Using Ruby Blocks And Rolling Your Own Iterators

I recently covered Ruby block basics in my post, More Advanced Ruby Method Arguments – Hashes And Block Basics. I mentioned that blocks are not really method arguments and also covered the two different types of block syntax. Towards the end of that post I promised to examine Ruby blocks more deeply and I am going to try and do that here.

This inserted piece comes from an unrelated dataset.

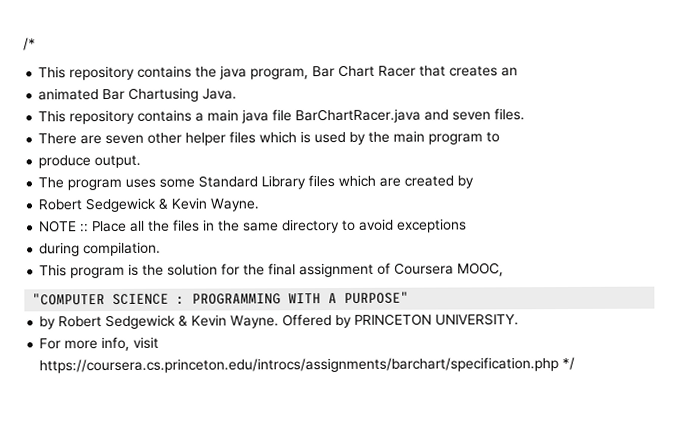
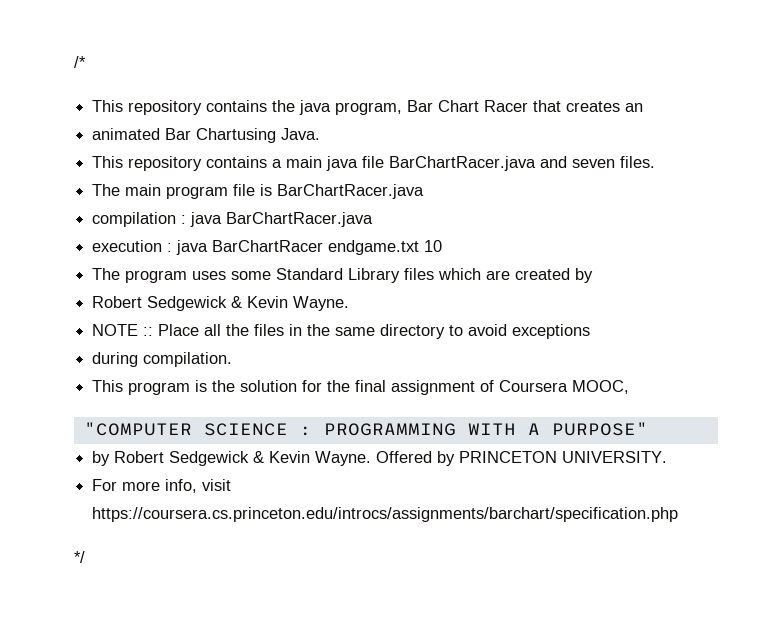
[38,130,501,146] [38,154,142,169] There are seven other helper files which is used by the main program to // produce output. -> [92,184,425,199] [92,212,374,227] [92,240,443,255] The main program file is BarChartRacer.java // compilation : java BarChartRacer.java // execution : java BarChartRacer endgame.txt 10
(560, 365) none -> (679, 514) //

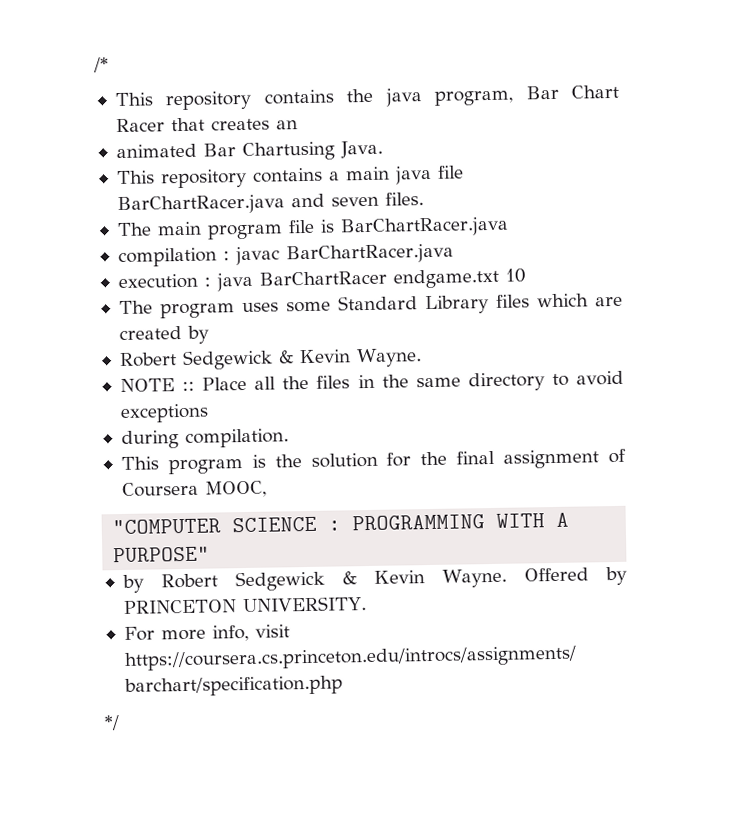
[190,212,223,227] java -> [234,246,280,266] javac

In my opinion there are several interesting things about blocks:

is there any other difference between the two different types of block syntax besides the fact that one is predominantly used for single line blocks and the other for multi-line?
in what context are blocks normally used and how does it look from the perspective of the methods that take blocks as ‘parameters’?
is passing parameters to blocks similar to passing parameters to a method (i.e. is the syntax just as rich, can you have default values etc.) and what scope do those parameters have?
can a block be a first class parameter and can you pass it around easily as opposed to just using it as a quasi-parameter like we normally do?

Examining each one of those in turn can give one a reasonably solid understanding of blocks, so that’s what we’re gonna do.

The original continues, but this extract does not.